Çin'in Türkiye'yi BRICS'e daveti hakkındaki görüşlerini paylaşan Büyükelçi Liu Shaobin, "Türkiye'nin katılması hakların korunması açısından olumlu olacaktır" dedi.
Geçen yıl BRICS'ın genişleme süreci başlattığını ifade eden Shaobin, "BRICS ülkeleri ile birlikte genişleme sürecini ilerletiyoruz. Aslında yeni yükselen ülkeler olumlu tepki gösterdiler. 20'den fazla ülke BRICS için başvuru yaptı. Ülkelerin gelişmek istediklerini gösteriyor. BRICS için tarihi bir başlangıç oldu. Uluslararası toplum için de olumlu oldu. Çin tarafı olarak Türkiye'nin BRICS'e katılması hakların korunması açısından olumlu olacaktır" diye konuştu.

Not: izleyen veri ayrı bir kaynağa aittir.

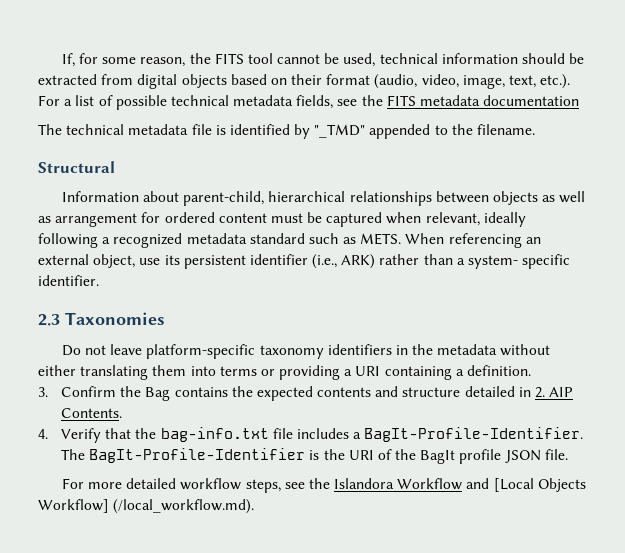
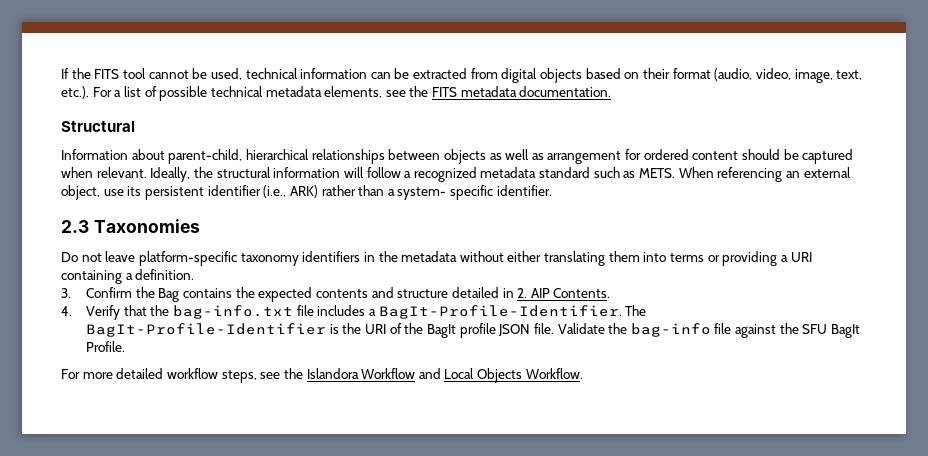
- If, for some reason, the FITS tool cannot be used, technical information should be extracted from digital objects based on their format (audio, video, image, text, etc.). For a list of possible technical metadata fields, see the FITS metadata documentation
- The technical metadata file is identified by "_TMD" appended to the filename.
+ If the FITS tool cannot be used, technical information can be extracted from digital objects based on their format (audio, video, image, text, etc.). For a list of possible technical metadata elements, see the FITS metadata documentation.
- Information about parent-child, hierarchical relationships between objects as well as arrangement for ordered content must be captured when relevant, ideally following a recognized metadata standard such as METS.
+ Information about parent-child, hierarchical relationships between objects as well as arrangement for ordered content should be captured when relevant. Ideally, the structural information will follow a recognized metadata standard such as METS.
+ Validate the bag-info file against the SFU BagIt Profile.
- For more detailed workflow steps, see the Islandora Workflow and [Local Objects Workflow] (/local_workflow.md).
+ For more detailed workflow steps, see the Islandora Workflow and Local Objects Workflow.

BRİCS ülkeleri ve yerel para birimleriyle yapılan takasları değerlendiren Çin Büyükelçiliği Ekonomi Müsteşarı Liu Yuhua ise şunları söyledi:
"Uluslararası toplumda ABD doları sabit olarak takas özelliğini kaybetti. Euro ve pound takas birimi olarak öne çıkan para birimlerinden biri. ABD ise uluslararası alandaki kendi finans gücünü korumak için bazen tek taraflı önlemler alıyor. Dolar takası artık Amerika'nın küresel toplumda kendi gücünü korumak için bir araç oldu. Bu yüzden uluslararası ticarette dolar kullanmamak bir eğilim haline geldi. Çin dünyanın 2. büyük ekonomik gücü, kendi para birimimizi kullanmamız gündemde. Çin-Türkiye arasında yerel para biriminin takasıyla ilgili anlaşma imzalandı. Bu işlem hacmi iki ülke arasında toplamda 14,2 milyar yuanı aştı. Bu da demek ki yerel para takası aslında iyi bir eğilim haline geldi. Gelecek aşamada daha da iyiye gidecek. BRİCS ülkeleri, gelişmekte olan ve büyük ülkelerin yerel paralarla ticaret yapması bu ülkeler için oldukça önemli."